Сашенька присела на траву: она по старой привычке не любила скамеек.
— Неужели не догадываетесь? Перепелицын стреляется из-за Натальи Александровны с Анатолием Павловичем.
— Из-за меня? — воскликнула Наташа.
— Ну, да из-за вас. Это, конечно, высоко, благородно, честно, называйте как хотите, но во всяком случае, это надо остановить.
— Зачем останавливать? — спросила Тотти. — Я сама, если бы была мужчиной, вызвала бы его.
— Но так как вы не мужчина, так не будем об этом говорить.
— Из-за меня стреляются, — всё повторяла про себя Наташа.
— Не должны стреляться, — настаивала на своём Сашенька. — Если вы их не остановите, то я сама приму меры, и дуэли этой не будет… Я не допущу, чтоб люди пыряли шпагами или пули пускали друг в друга. Нет, уж это извините.
— Я в себя не могу прийти, — сказала Наташа. — Что общего между Перепелицыным и дуэлистом?
— Ну, этого надо было ожидать, — сказала Тотти. — Он так влюблён в вас, что готов изойти по капле кровью.
— Он влюблён? — воскликнула Наташа.
— Да разве он не говорил вам о своём чувстве? — спросила Тотти. — А помните ночью, на Чёрном море, когда он сказал вам, что он готов убить человека, который вызовет у вас хотя бы одну слезинку? А помните, как он плакал вместе с вами, когда вы говорили, что остались совсем, совсем одна? А помните, как он обрадовался, когда вы в первый раз дня три тому назад улыбнулись, — как он стал говорить о солнце, о тучах?.. А стихи его?
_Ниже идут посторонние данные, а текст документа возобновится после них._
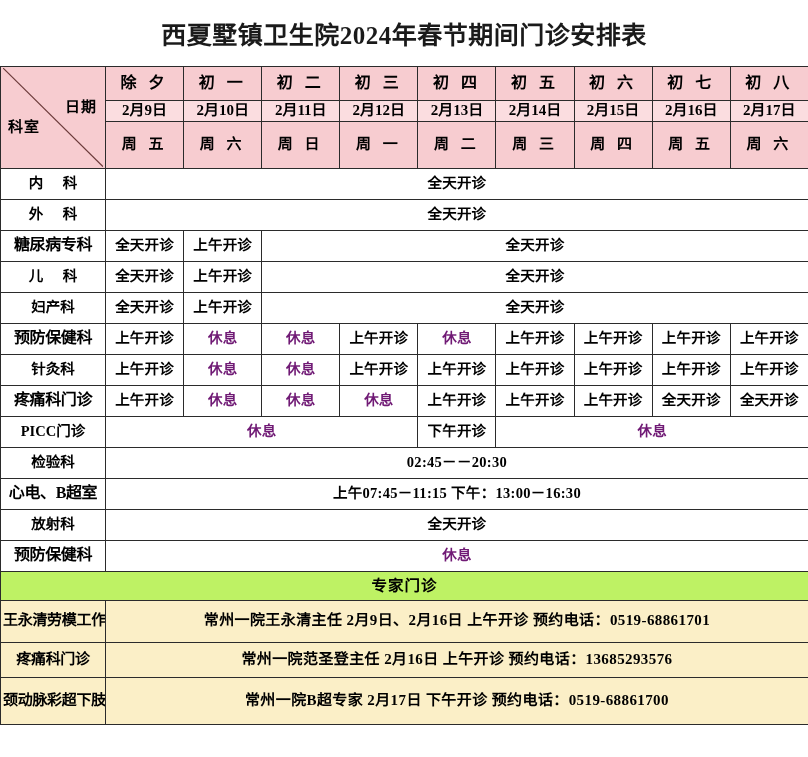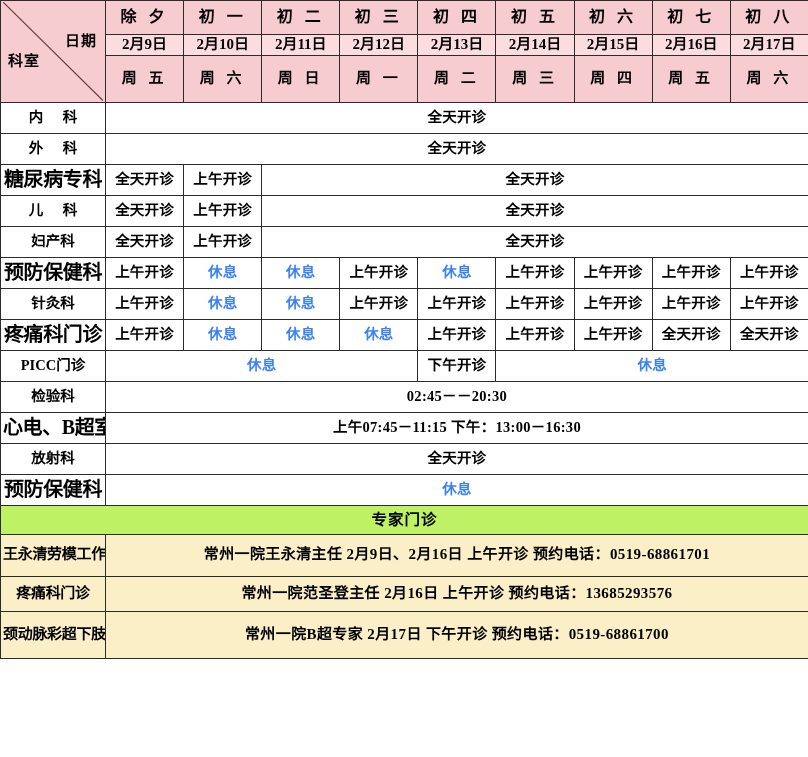--- a/index.html
+++ b/index.html
@@ -105,24 +105,24 @@
 
   
   tr.body-row td { height: 31px; }
   td.dept-name {
     font-size: 15px;
     font-weight: bold;
     letter-spacing: 0px;
     margin-left: 8px;
   }
   td.dept-name.spaced { letter-spacing: 8px; text-indent: 8px; }
-  td.dept-name.tight  { letter-spacing: -0.4px; font-size: 20px; }
+  td.dept-name.tight  { letter-spacing: -0.4px; font-size: 16px; }
 
   td.val { font-size: 14.5px; font-weight: bold; letter-spacing: 0.2px; }
-  td.rest { color: #3b82f6; }
+  td.rest { color: #701a75; }
   td.time { font-size: 15px; letter-spacing: 0.3px; }
 
   
   tr.expert-header td {
     background: #bef264;
     height: 29px;
     font-size: 15.5px;
     font-weight: bold;
     letter-spacing: 1px;
   }
@@ -144,20 +144,23 @@
   }
   tr.expert-r1 td { height: 42px; }
   tr.expert-r2 td { height: 35px; }
   tr.expert-r3 td { height: 47px; }
 </style>
 </head>
 <body>
 
 <div id="page">
 
+  <div class="title-bar">
+    <div class="title-text">西夏墅镇卫生院2024年春节期间门诊安排表</div>
+  </div>
 
   <table class="sched">
     <colgroup>
       <col class="c-dept">
       <col class="c-day">
         <col class="c-day">
         <col class="c-day">
         <col class="c-day">
         <col class="c-day">
       <col class="c-day">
А то, что он написал вам:
Горячих слёз блестящие алмазы
Не оживят ушедших в мир теней…
— Помните конец:
Но жизнь кипит, и в праздничном просторе
В прибое волн — готовы потонуть…
— Я не помню, как там дальше… Но я помню, что есть там призыв к жизни, — страстный, молящий, жгучий…
— Он? Он любит меня?.. — повторяла Наташа.
— Да на его физиономию достаточно посмотреть, чтобы понять, как он врезался, — внезапно откликнулась Сашенька. — Ну, и словом вот что: надо, чтоб Наталья Александровна сейчас же употребила все старания на то, чтоб дуэли этой не было.
— Ну, разумеется, — подтвердила Тотти.
— И потом ещё оказывается тут замешан Иван Михайлович. По крайней мере сейчас мне эта самая ваша ученица рассказывала, что какой-то белокурый двоюродный брат сидит с Анатолием в Славянском базаре. Уж за Ивана-то Михайловича вам следовало бы взяться?
— Почему же мне? — быстро спросила Тотти.